Upside max profit is unbounded; downside max profit is bounded at the put strike minus the combined debit (reached at zero). Max loss equals the combined debit times 100 (reached anywhere between the two OTM strikes). Two breakevens at call-strike plus debit and put-strike minus debit.

BDTX strangle payoff curve

Modeled P&L at expiration across a range of underlying prices for the strangle on BDTX. Each row is one sampled price point from the computed payoff curve; the full curve uses 200 price points internally before being summarized into 10 rows here.

When traders use strangle on BDTX

Strangles on BDTX are the cheaper cousin of the straddle - traders use them when they want a large directional move but are willing to give up the inner-strike sensitivity in exchange for a lower up-front debit on the BDTX chain.

BDTX thesis for this strangle

The market-implied 1-standard-deviation range for BDTX extends from approximately $1.40 on the downside to $4.10 on the upside. A BDTX long strangle is the OTM cousin of the straddle: lower up-front cost but the underlying has to travel further past either OTM strike before the position turns profitable at expiration. Current BDTX IV rank near 34.68% is mid-range against its 1-year distribution, so the IV signal is neutral; the strangle thesis on BDTX should anchor more to the directional view and the expected-move geometry. As a Healthcare name, BDTX options can move on sector-level news flow (peer earnings, regulatory updates, industry-specific macro data) in addition to BDTX-specific events.

BDTX strangle positions are structurally neutral / high-volatility (long premium, OTM); the modeled P&L assumes European-style exercise at expiration and ignores early assignment, transaction costs, dividends paid before expiry on the stock leg (when present), and the bid-ask spread on the listed chain. BDTX positions also carry Healthcare sector concentration risk; news flow inside the sector (peer earnings, regulatory shifts, supply-chain headlines) can move BDTX alongside the broader basket even when BDTX-specific fundamentals are unchanged.

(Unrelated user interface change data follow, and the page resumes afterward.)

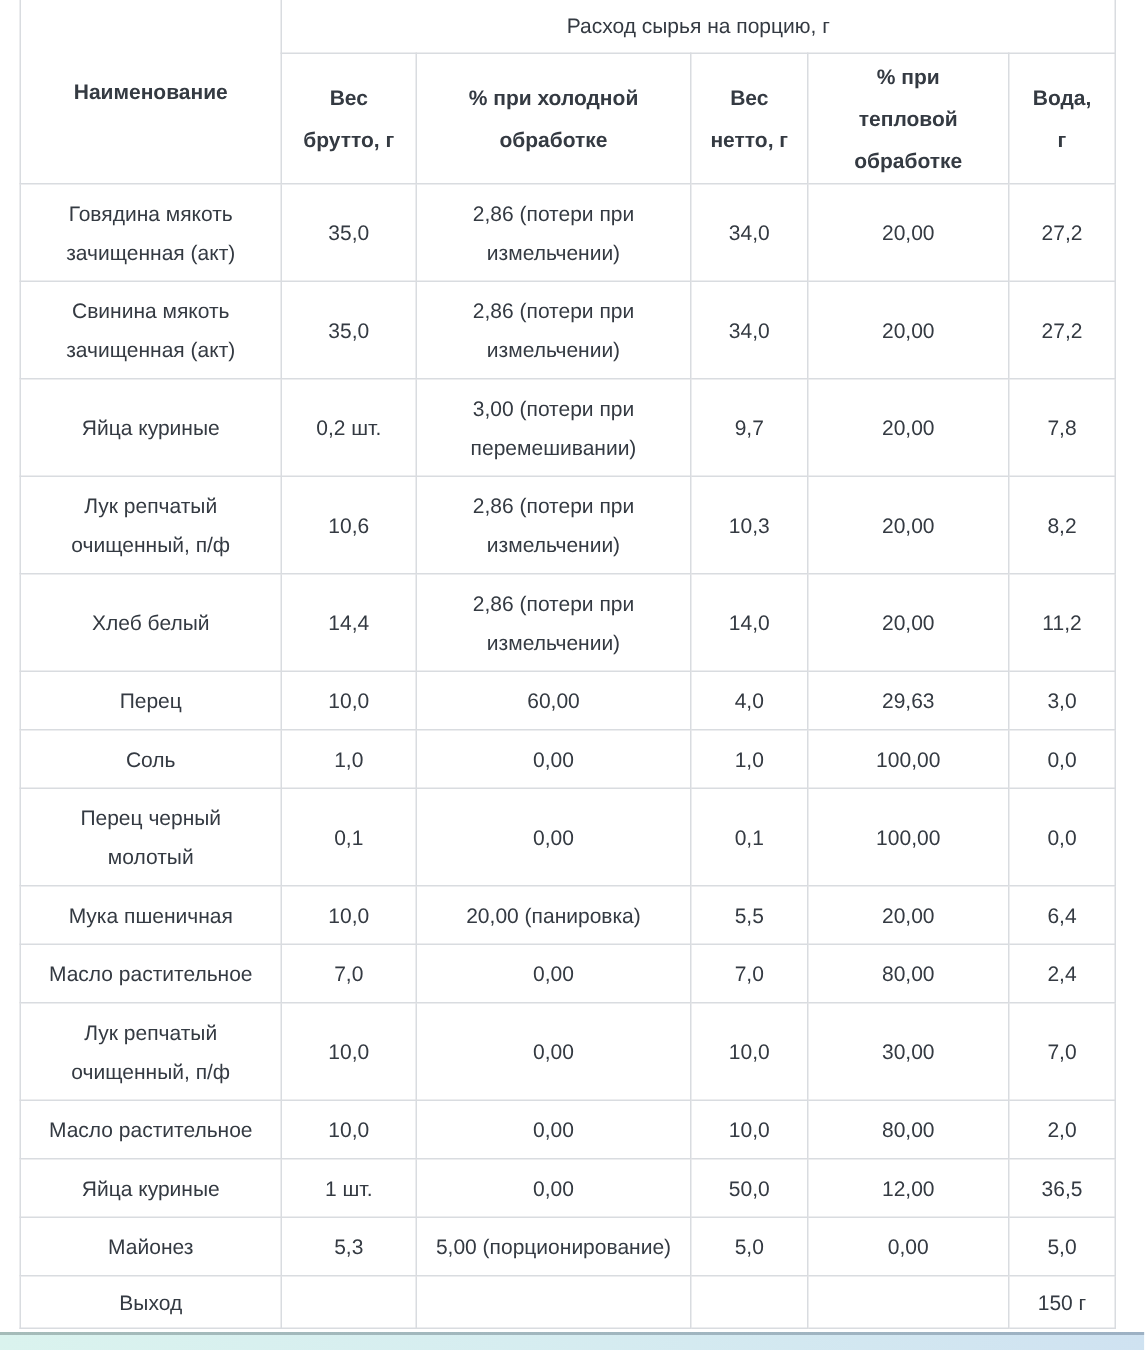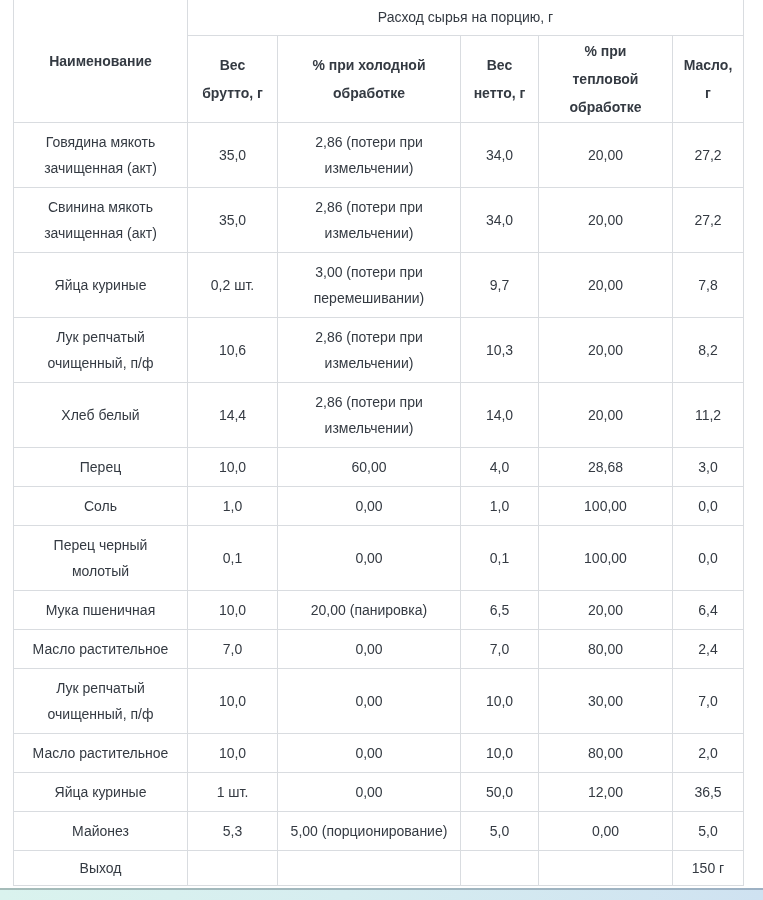--- a/index.html
+++ b/index.html
@@ -97,7 +97,7 @@
         <th>% при
 тепловой
 обработке</th>
-        <th>Масло,
+        <th>Вода,
 г</th>
       </tr>
     </thead>

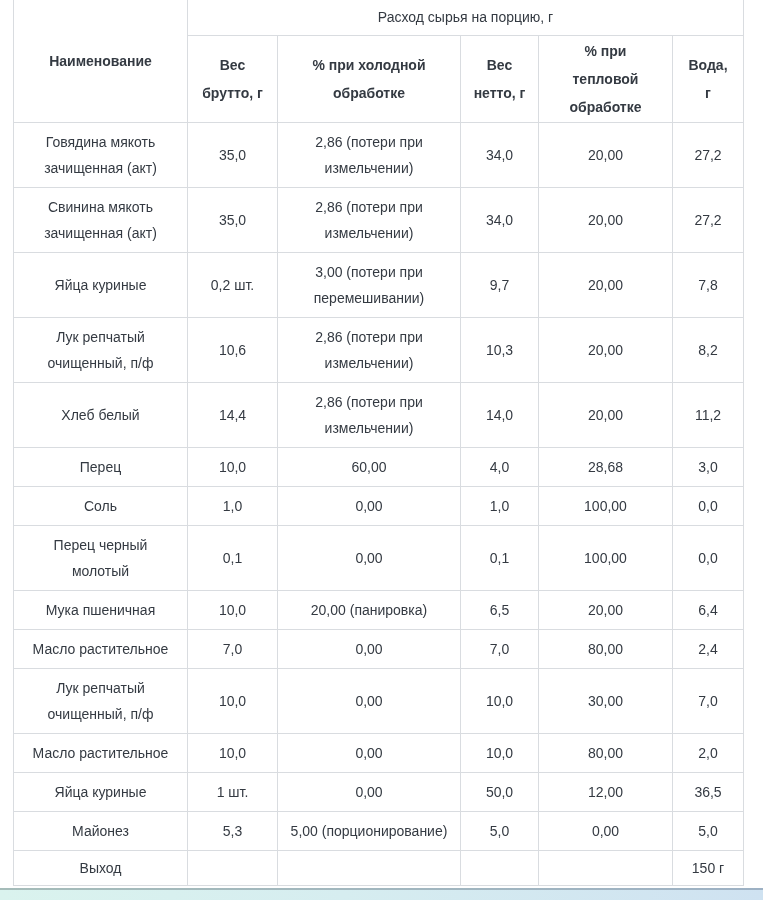--- a/index.html
+++ b/index.html
@@ -155,7 +155,7 @@
           <td>10,0</td>
           <td>60,00</td>
           <td>4,0</td>
-          <td>28,68</td>
+          <td>29,63</td>
           <td>3,0</td>
         </tr>
         <tr>

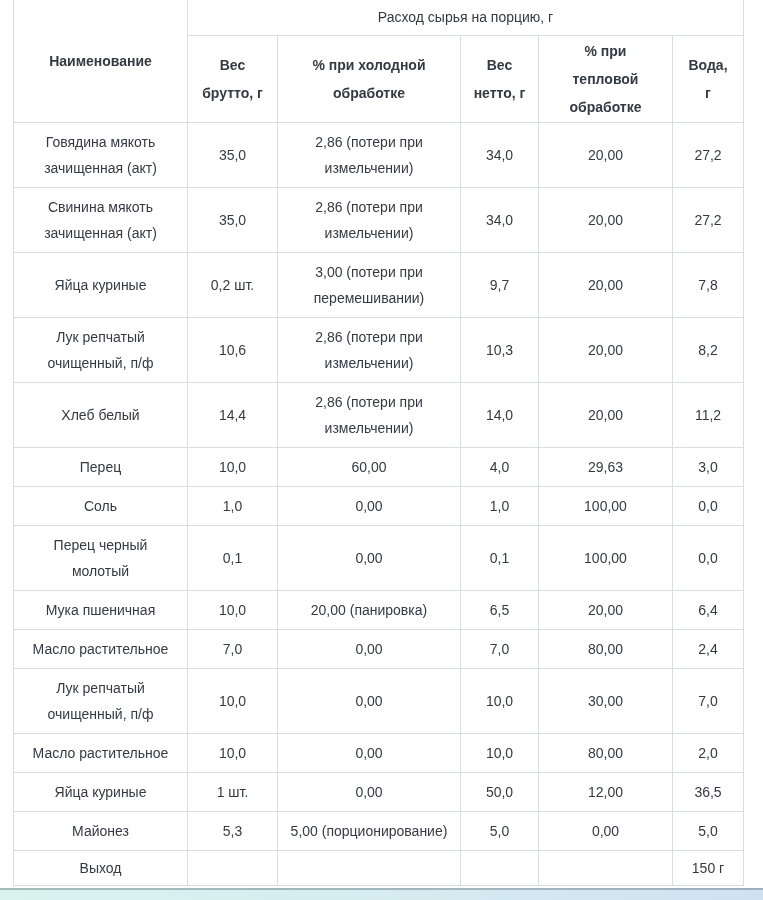--- a/index.html
+++ b/index.html
@@ -179,7 +179,7 @@
           <td>Мука пшеничная</td>
           <td>10,0</td>
           <td>20,00 (панировка)</td>
-          <td>6,5</td>
+          <td>5,5</td>
           <td>20,00</td>
           <td>6,4</td>
         </tr>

Always rebuild the position from current BDTX chain quotes before placing a trade.

Frequently asked questions

What is a strangle on BDTX?
A strangle on BDTX is the strangle strategy applied to BDTX (stock). The strategy is structurally neutral / high-volatility (long premium, OTM): A long strangle buys an OTM call and an OTM put at offset strikes, cheaper than a straddle but requiring a larger underlying move to profit since both wings start out-of-the-money. With BDTX stock trading near $2.75, the strikes shown on this page are snapped to the nearest listed BDTX chain strike and the premiums come straight from the end-of-day bid/ask midpoint.
How are BDTX strangle max profit and max loss calculated?
Upside max profit is unbounded; downside max profit is bounded at the put strike minus the combined debit (reached at zero). Max loss equals the combined debit times 100 (reached anywhere between the two OTM strikes). Two breakevens at call-strike plus debit and put-strike minus debit. For the BDTX strangle priced from the end-of-day chain at a 30-day expiry (ATM IV 171.70%), the computed maximum profit is unbounded per contract and the computed maximum loss is unbounded per contract. Live intraday quotes will differ as the chain moves through the trading session.
What is the breakeven for a BDTX strangle?
The breakeven for the BDTX strangle priced on this page is no defined breakeven on the modeled curve at expiration, derived from end-of-day chain premiums. Breakeven is the underlying price at which the strategy's P&L crosses zero ignoring transaction costs and assignment risk. The current BDTX market-implied 1-standard-deviation expected move is approximately 49.22%; if the move sits well outside the breakeven distance, the structure's risk-reward becomes correspondingly tighter.
When should you consider a strangle on BDTX?
Strangles on BDTX are the cheaper cousin of the straddle - traders use them when they want a large directional move but are willing to give up the inner-strike sensitivity in exchange for a lower up-front debit on the BDTX chain.
How does current BDTX implied volatility affect this strangle?
BDTX ATM IV is at 171.70% with IV rank near 34.68%, which is mid-range against its 1-year history. Strategy selection depends more on directional thesis and expected move than on a strong IV signal.